Margot Colinet The French indefinite pronoun 'quoi que ce soit' and the notion of entropy

This work studies the general meaning of the French indefinite pronoun quoi que ce soit (anything whatsoever) which is used in contemporary French as a NPI, sometimes emphatically and less reprensentatively as a FCI. This work seeks to investigate recent propositions which make use of the notion of entropy in order to account for the semantics of NPIs as well as FCIs. Recently Van Rooij (2003), studying NPIs in questions, proposes to reinterpret the notion of strengthening as entropy and quite independently Jayez (2010), studying FCIs, reinterprets the notion of widening in terms of 'entropy'. Both proposals take stock of the litterature about polarity items since the 90's, especially Kadmon and Landman (1993) and Krifka (1995), but go an important step further in the study of indefinites.

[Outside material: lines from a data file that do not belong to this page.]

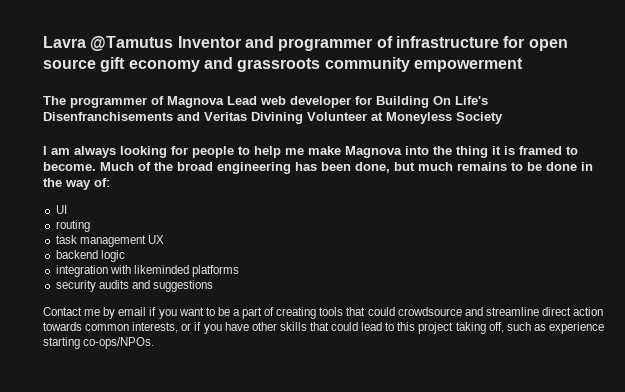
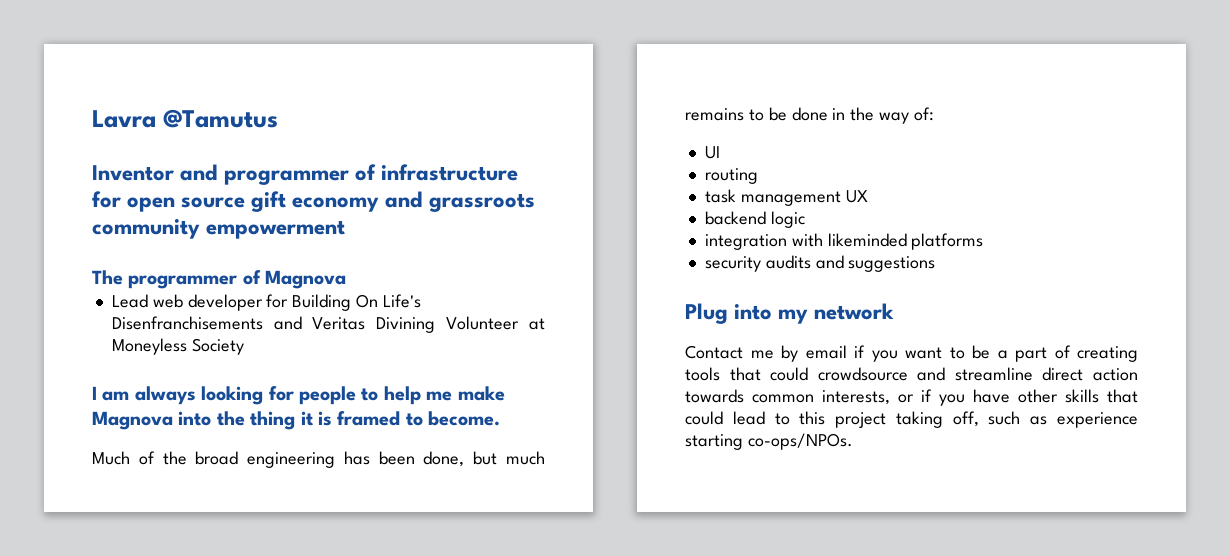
- Lavra @Tamutus Inventor and programmer of infrastructure for open source gift economy and grassroots community empowerment
+ Lavra @Tamutus
+ Inventor and programmer of infrastructure for open source gift economy and grassroots community empowerment
- The programmer of Magnova Lead web developer for Building On Life's Disenfranchisements and Veritas Divining Volunteer at Moneyless Society
+ The programmer of Magnova
+ Lead web developer for Building On Life's Disenfranchisements and Veritas Divining Volunteer at Moneyless Society
- I am always looking for people to help me make Magnova into the thing it is framed to become. Much of the broad engineering has been done, but much remains to be done in the way of:
+ I am always looking for people to help me make Magnova into the thing it is framed to become.
+ Much of the broad engineering has been done, but much remains to be done in the way of:
+ Plug into my network

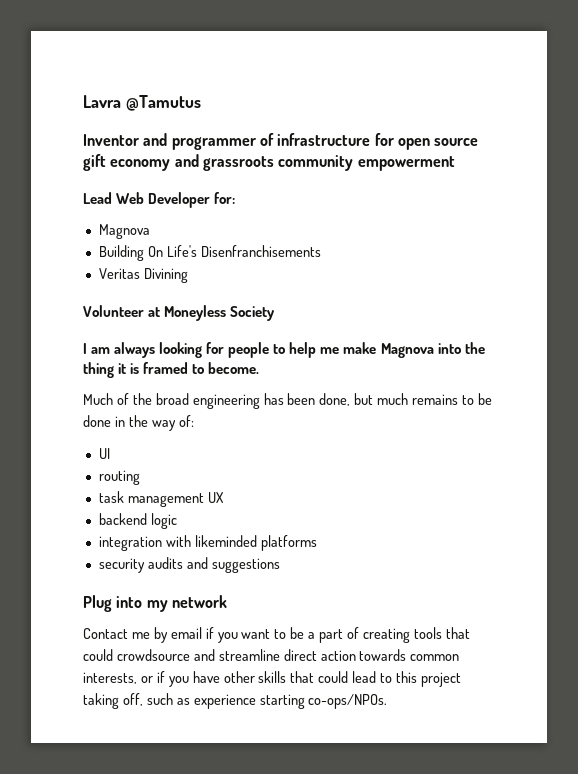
- The programmer of Magnova
- Lead web developer for Building On Life's Disenfranchisements and Veritas Divining Volunteer at Moneyless Society
+ Lead Web Developer for:
+ Magnova
+ Building On Life's Disenfranchisements
+ Veritas Divining
+ Volunteer at Moneyless Society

Yael Greenberg and Keren Khrizman Bixlal: A general strengthening operator in Hebrew

This paper offers an analysis of the Hebrew particle bixlal, which is inspired by preliminary observations and ideas in Migron (2003) and according to which bixlal is a flexible emphatic particle, i.e. one which leads to a strengthening effect in a variety of ways. We discuss the interpretation and distribution of bixlal in light of theories of polarity sensitivity and focus (Kadmon & Landman 1993, Krifka 1995, Chierchia 2011). We further compare our analysis of bixlal to Anderssen’s (2006) “Widening” analysis of the similar German particle uberhaupt, and claim that at least for bixlal widening is just one of the ways in which strengthening can be satisfied. We support our conclusion with the behavior of bixlal with multidimensional adjectives involving universal and existential quantification over ‘respects’ (Sassoon (2011)).

Jeroen Groenendijk and Floris Roelofsen Algebraic foundations for inquisitive semantics

The paper develops an inquisitive semantics for a first-order language that is motivated by general algebraic concerns. As far as connectives are concerned it coincides with, and thus provides an algebraic foundation for the semantics that was developed in previous work. However, its treatment of quantifiers will diverge from previous work, and a careful assessment of these differences will deepen our understanding of the semantics.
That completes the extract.